A los pocos meses, dejó de venir a verme. El primer día pense que estaría enfermo, pero después conforme los días iban pasando y su ausencia persistía, mi preocupación fue aumentando, no era normal que no apareciera y menos aún que no tuviera noticias de él, mientras trabajaba no dejaba de mirar hacia la entrada con la ilusión de verlo aparecer en cualquier momento, pero no, la ilusión se desvanecía y el desasosiego era cada vez mayor, para colmo después de tantos días juntos, de tantas vivencias en compañía, de tanto cariño, nunca me había dado por preguntarle dónde vivía, dónde estaba su tienda. Pero cuando algo importa de verdad y se tiene fe en conseguirlo, se consigue. Indagué, pregunté a clientes, a personas, anduve todas las calles en un amplio radio de manzanas, miré casa por casa... hasta que lo encontré, encontré su tienda, su hogar, pero no lo encontré a él. Ya no estaba allí, ya no vivía allí. Según me dijo su sobrino enfermó de gravedad y ante el poco tiempo de que disponía para atenderle, y la falta de recursos económicos, fue acogido en un asilo dónde continuaba.
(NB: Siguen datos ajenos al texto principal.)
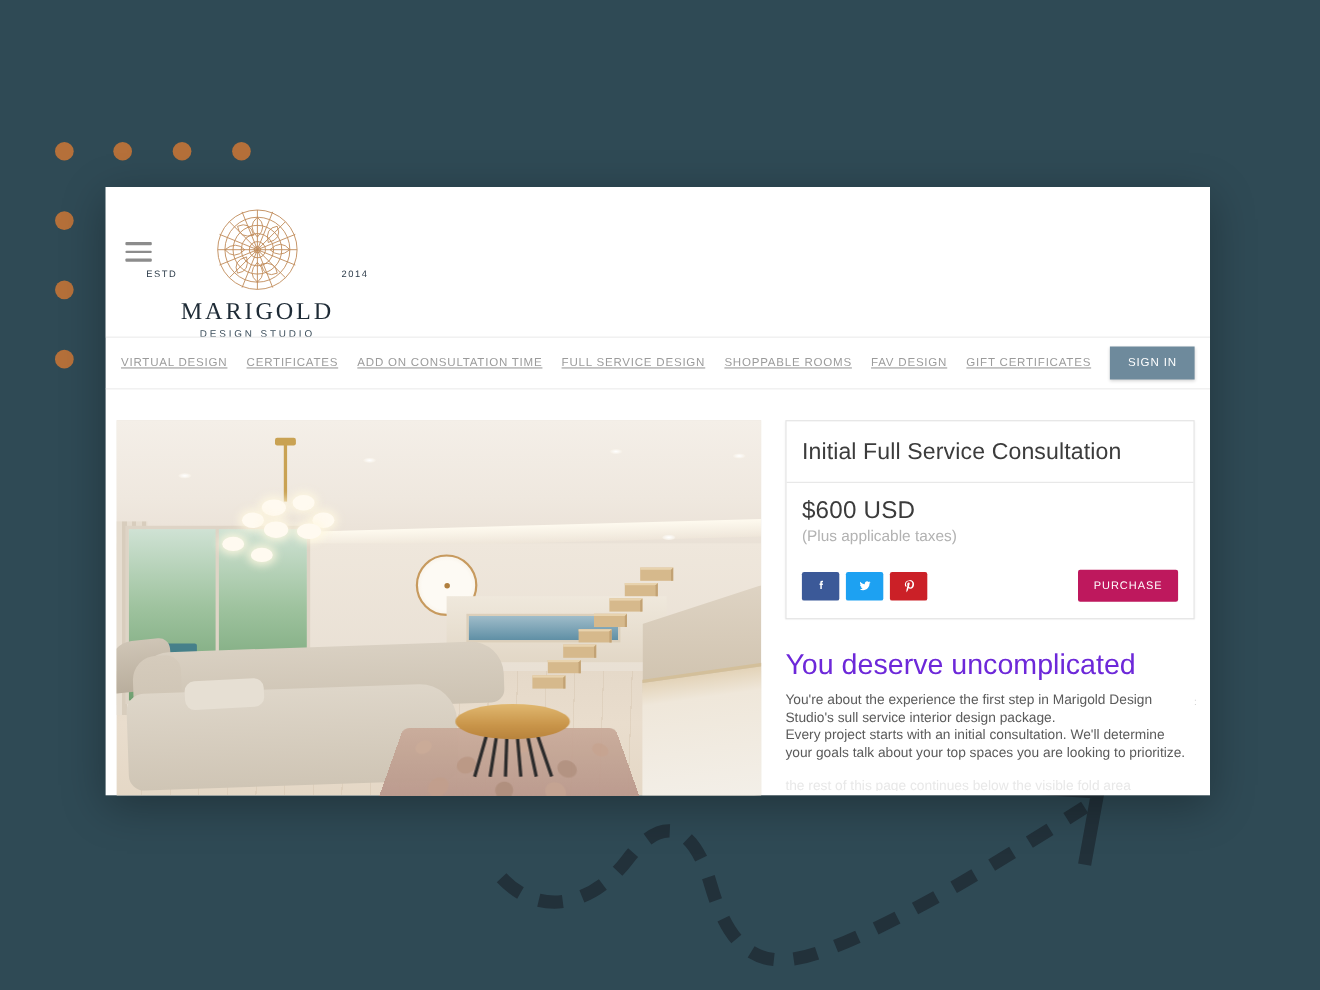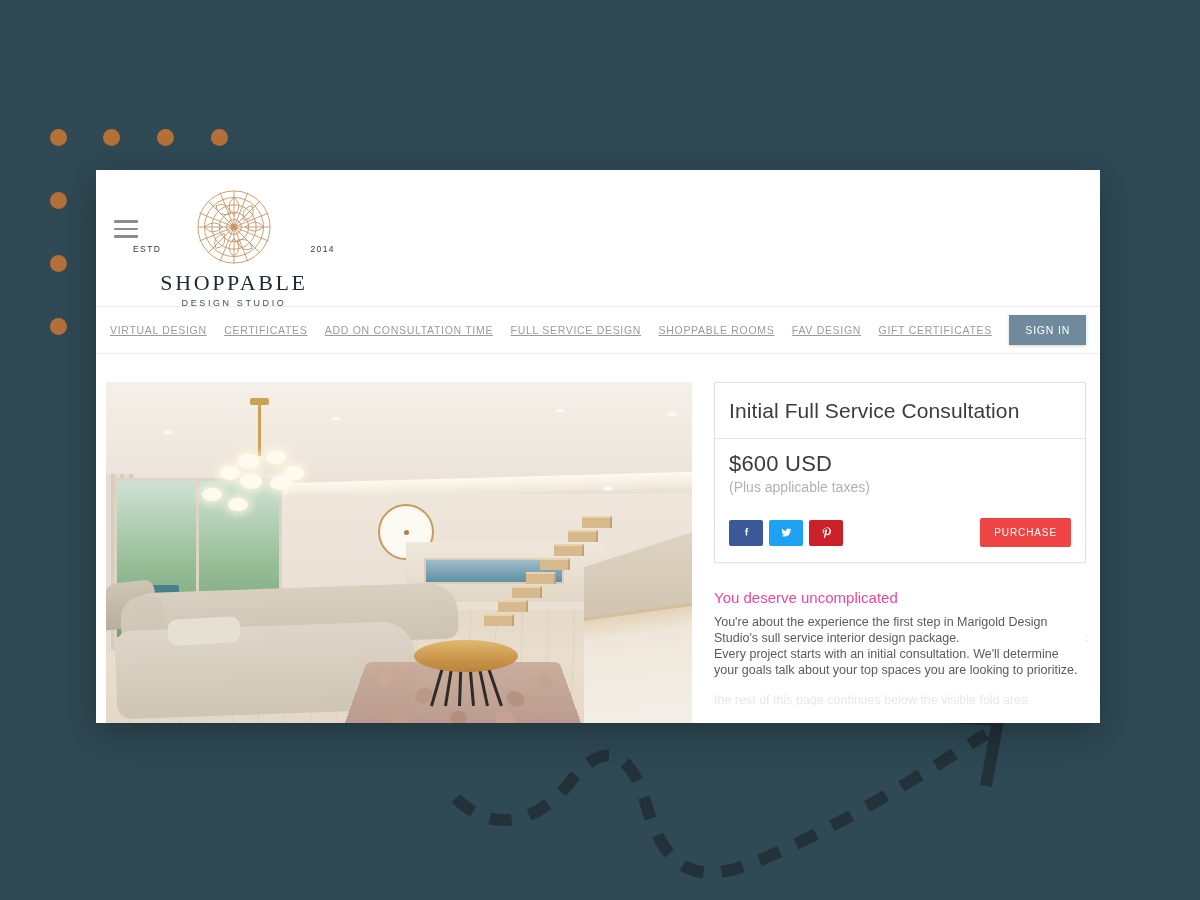--- a/index.html
+++ b/index.html
@@ -324,36 +324,36 @@
   }
   .social-row { display:flex; gap:6px; }
   .soc {
     width: 34px; height: 26px;
     border-radius: 2px;
     display:flex; align-items:center; justify-content:center;
     color:#fff; cursor:pointer;
   }
   .soc svg { width: 13px; height: 13px; fill: #fff; }
   .purchase-btn {
-    background:#ef4444;
+    background:#be185d;
     color:#fff;
     font-size: 10px;
     letter-spacing: .9px;
     border:none;
     padding: 9px 14px;
     border-radius: 2px;
     cursor:pointer;
     font-family: "Liberation Sans", sans-serif;
   }
 
   
   .desc { margin-top: 26px; position: relative; }
   .desc-title {
-    font-size: 15px;
-    color: #ec4899;
+    font-size: 26px;
+    color: #6d28d9;
     font-weight: 400;
     margin-bottom: 9px;
   }
   .desc-p {
     font-size: 12.5px;
     line-height: 1.27;
     color: #5b5b5b;
     max-width: 370px;
   }
   .desc-stray {
@@ -427,21 +427,21 @@
                 <path d="M50 86 q -12 -10 0 -22 q 12 12 0 22"></path>
                 <path d="M28 76 q -6 -14 10 -18 q 4 16 -10 18"></path>
                 <path d="M14 50 q 12 -10 22 0 q -12 12 -22 0"></path>
                 <path d="M28 24 q 14 -6 18 10 q -16 4 -18 -10"></path>
               </g>
             </g>
           </svg>
           <div class="logo-estd">ESTD</div>
           <div class="logo-year">2014</div>
         </div>
-        <div class="logo-name">SHOPPABLE</div>
+        <div class="logo-name">MARIGOLD</div>
         <div class="logo-sub">DESIGN STUDIO</div>
       </div>
     </div>
 
     <div class="nav-bar">
       <div class="nav-item">VIRTUAL DESIGN</div>
       <div class="nav-spacer"></div>
       <div class="nav-item">CERTIFICATES</div>
       <div class="nav-spacer"></div>
       <div class="nav-item">ADD ON CONSULTATION TIME</div>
No quiso darme más explicaciones, porque, según él, su tío le pidió que si alguien aparecía preguntando por él, no le dijera donde se encontraba. No me extrañó, conociéndolo como le conocía, imaginé que quiso desvincularse de mí para que no intentara llevármelo a mi casa, y desde luego para no darme la oportunidad de devolverle el dinero, para mí prestado, para él regalado.

Y eso es todo, desde entonces he seguido buscándolo, mi mujer y yo estamos dispuestos a cuidarlo en nuestra casa, dónde no le faltaría de nada, pero ha sido imposible. Por eso, ayer, cuando me enseñastes el retrato y supe que era Froilán, aunque mucho más joven,  cambié de parecer tan rapidamente por dos motivos principales, primero, con la esperanza de que tú puedas guiarme hasta él y segundo porque sé del cariño tan grande que te tenía y lo bien que te portaste con ellos y es como una forma de agradecer lo que hizo por mí. 

Conforme me hablaba mientras trabajábamos,  había momentos en los que era inevitable para ambos, pararnos, mirarnos a los ojos, ojos en los que las lágrimas luchaban por salir, yo en silencio volvía a la tarea mientras seguía escuchando y de ese modo dejaba que esas lágrimas corrieran en libertad por mis mejillas. Le di las gracias por partida doble, por él y por mí y sin apenas voz, porque un nudo apretaba con fuerza mi garganta, le dije: "Yo sé dónde está, cuando quieras vamos a verlo".